Start of Block

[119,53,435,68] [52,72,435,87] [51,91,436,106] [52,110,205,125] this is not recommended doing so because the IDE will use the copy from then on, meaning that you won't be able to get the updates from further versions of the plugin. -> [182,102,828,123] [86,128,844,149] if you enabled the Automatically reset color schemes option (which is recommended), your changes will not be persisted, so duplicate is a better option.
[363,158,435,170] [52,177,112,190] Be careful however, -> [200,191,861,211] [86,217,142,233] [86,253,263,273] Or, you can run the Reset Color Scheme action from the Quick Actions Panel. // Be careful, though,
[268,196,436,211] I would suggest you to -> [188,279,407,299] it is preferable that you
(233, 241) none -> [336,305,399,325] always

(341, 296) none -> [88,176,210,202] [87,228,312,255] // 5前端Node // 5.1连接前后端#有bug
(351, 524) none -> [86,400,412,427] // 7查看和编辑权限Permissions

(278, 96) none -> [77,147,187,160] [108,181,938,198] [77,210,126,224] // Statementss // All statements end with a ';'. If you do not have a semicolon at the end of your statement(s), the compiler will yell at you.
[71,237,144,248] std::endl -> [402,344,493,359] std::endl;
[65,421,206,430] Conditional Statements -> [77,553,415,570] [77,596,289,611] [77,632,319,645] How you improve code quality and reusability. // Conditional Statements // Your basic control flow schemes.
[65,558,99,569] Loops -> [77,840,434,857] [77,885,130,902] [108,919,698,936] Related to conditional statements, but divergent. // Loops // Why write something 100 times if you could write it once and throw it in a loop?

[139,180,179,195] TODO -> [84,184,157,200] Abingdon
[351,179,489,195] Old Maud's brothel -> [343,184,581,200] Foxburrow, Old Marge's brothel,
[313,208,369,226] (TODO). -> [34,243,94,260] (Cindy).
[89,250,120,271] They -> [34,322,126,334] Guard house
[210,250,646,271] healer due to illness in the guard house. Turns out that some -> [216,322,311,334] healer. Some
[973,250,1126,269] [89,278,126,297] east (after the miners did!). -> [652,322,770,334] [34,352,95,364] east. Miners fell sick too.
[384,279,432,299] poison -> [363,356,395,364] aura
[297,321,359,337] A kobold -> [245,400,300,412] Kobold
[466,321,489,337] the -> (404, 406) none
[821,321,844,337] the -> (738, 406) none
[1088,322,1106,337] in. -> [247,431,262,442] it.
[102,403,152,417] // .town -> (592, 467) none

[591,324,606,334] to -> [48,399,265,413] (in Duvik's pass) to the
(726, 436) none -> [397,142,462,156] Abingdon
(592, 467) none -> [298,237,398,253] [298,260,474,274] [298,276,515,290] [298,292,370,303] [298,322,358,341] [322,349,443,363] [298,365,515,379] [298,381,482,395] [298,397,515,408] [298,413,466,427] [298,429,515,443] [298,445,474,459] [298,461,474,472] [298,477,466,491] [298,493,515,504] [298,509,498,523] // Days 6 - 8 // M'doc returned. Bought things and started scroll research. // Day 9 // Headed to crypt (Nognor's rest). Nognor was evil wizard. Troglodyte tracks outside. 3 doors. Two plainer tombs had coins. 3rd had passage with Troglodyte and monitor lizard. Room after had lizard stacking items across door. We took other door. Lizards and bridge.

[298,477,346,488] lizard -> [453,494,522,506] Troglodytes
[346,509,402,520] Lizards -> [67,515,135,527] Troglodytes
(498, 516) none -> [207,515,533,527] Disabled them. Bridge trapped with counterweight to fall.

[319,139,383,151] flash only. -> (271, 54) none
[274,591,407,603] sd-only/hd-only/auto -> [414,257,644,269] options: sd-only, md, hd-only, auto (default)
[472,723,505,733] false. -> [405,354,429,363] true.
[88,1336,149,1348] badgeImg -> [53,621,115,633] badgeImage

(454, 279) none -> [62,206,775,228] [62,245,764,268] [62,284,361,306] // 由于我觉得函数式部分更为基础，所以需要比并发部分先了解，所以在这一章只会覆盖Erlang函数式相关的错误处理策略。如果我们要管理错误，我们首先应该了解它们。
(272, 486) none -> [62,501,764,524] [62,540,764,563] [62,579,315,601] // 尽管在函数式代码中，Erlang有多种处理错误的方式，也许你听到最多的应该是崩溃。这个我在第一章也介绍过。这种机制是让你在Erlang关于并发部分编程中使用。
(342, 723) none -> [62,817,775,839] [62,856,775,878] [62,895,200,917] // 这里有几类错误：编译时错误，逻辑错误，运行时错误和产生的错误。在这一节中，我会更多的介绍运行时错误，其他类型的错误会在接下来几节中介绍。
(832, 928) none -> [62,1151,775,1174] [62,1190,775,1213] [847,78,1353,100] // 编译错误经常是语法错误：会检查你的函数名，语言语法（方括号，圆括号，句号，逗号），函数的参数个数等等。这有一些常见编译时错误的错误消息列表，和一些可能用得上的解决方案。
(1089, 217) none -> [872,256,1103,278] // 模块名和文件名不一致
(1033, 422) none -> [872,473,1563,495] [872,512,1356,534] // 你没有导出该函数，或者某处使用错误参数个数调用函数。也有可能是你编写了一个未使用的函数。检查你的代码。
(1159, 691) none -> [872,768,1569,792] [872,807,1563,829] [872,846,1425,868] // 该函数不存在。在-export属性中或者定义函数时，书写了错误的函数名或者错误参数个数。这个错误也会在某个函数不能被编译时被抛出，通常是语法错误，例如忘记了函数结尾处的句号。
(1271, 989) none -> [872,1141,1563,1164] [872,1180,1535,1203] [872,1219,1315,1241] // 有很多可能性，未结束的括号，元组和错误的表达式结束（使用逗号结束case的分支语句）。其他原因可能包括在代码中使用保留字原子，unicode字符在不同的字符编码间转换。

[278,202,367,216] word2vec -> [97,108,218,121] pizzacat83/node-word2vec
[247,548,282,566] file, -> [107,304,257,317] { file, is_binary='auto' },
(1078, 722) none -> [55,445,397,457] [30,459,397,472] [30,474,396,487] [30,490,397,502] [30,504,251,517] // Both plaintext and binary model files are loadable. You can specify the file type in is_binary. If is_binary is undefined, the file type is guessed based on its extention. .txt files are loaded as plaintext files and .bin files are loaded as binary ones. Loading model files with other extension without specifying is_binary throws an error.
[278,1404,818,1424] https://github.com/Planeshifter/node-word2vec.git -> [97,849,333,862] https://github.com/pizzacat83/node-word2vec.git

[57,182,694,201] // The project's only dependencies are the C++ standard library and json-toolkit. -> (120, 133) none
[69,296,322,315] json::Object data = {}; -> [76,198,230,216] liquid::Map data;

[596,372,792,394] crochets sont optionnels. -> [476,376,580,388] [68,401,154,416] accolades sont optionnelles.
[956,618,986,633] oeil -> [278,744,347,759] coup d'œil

End of Block

[Your instructions] Scan the lines above for "[65,558,99,569] Loops ->" and for "[89,250,120,271] They ->". Repeat exactly the line holding each of them and every line in between.

[Written solution]
[65,558,99,569] Loops -> [77,840,434,857] [77,885,130,902] [108,919,698,936] Related to conditional statements, but divergent. // Loops // Why write something 100 times if you could write it once and throw it in a loop?

[139,180,179,195] TODO -> [84,184,157,200] Abingdon
[351,179,489,195] Old Maud's brothel -> [343,184,581,200] Foxburrow, Old Marge's brothel,
[313,208,369,226] (TODO). -> [34,243,94,260] (Cindy).
[89,250,120,271] They -> [34,322,126,334] Guard house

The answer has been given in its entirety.